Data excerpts
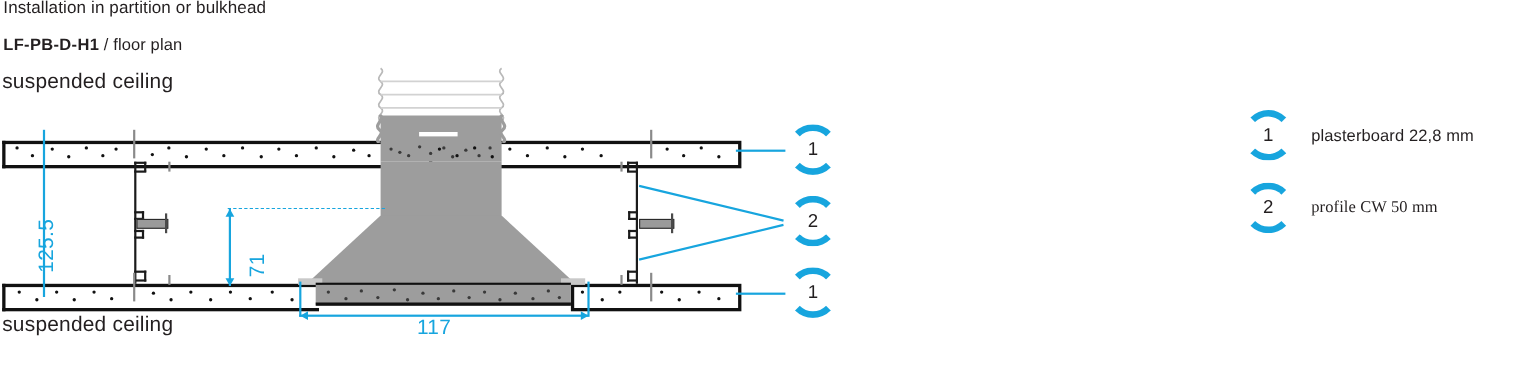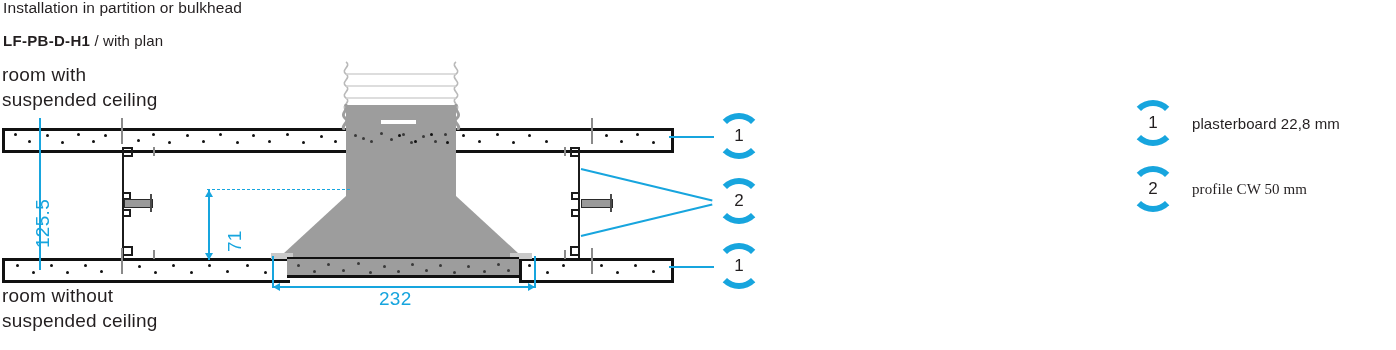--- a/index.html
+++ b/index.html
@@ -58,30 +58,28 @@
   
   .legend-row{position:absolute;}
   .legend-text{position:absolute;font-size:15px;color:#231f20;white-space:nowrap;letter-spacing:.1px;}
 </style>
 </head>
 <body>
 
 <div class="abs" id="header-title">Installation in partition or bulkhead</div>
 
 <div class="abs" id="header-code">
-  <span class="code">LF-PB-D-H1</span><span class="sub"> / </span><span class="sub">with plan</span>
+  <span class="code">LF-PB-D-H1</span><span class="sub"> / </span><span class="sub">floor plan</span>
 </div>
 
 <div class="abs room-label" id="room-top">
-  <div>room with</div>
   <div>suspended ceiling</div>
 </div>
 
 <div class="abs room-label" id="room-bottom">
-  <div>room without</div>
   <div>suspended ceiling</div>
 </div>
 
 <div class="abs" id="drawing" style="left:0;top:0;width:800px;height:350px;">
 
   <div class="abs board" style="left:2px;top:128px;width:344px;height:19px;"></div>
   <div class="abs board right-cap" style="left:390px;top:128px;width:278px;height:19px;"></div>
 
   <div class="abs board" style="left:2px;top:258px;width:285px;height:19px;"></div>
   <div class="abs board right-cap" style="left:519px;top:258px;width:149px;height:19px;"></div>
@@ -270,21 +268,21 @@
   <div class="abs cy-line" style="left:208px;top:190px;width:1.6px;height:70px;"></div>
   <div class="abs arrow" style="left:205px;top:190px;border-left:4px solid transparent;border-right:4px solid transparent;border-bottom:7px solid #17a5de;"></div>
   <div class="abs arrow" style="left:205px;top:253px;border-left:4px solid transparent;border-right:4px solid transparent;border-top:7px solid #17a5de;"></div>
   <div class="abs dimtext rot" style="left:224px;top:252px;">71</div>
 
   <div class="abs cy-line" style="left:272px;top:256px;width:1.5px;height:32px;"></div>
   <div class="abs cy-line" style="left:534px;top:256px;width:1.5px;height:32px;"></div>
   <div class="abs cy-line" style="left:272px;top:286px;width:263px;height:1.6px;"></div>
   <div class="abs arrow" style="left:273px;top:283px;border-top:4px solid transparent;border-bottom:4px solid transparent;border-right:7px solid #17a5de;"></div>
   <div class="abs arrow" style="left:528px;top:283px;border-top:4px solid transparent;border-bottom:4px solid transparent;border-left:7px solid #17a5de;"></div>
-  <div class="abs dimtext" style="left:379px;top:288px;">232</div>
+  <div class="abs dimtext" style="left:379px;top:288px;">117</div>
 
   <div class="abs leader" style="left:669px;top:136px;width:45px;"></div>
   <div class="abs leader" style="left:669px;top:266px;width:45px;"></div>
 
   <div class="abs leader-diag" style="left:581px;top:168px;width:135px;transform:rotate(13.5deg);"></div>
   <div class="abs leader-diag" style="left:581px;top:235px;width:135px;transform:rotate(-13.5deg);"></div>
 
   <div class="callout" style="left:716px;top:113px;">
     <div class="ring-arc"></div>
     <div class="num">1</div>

INSTRUCTIONS FOR THE TASK
Filter the records above down to the lines that hold the string "position".

RESPONSE AREA
   .legend-row{position:absolute;}
   .legend-text{position:absolute;font-size:15px;color:#231f20;white-space:nowrap;letter-spacing:.1px;}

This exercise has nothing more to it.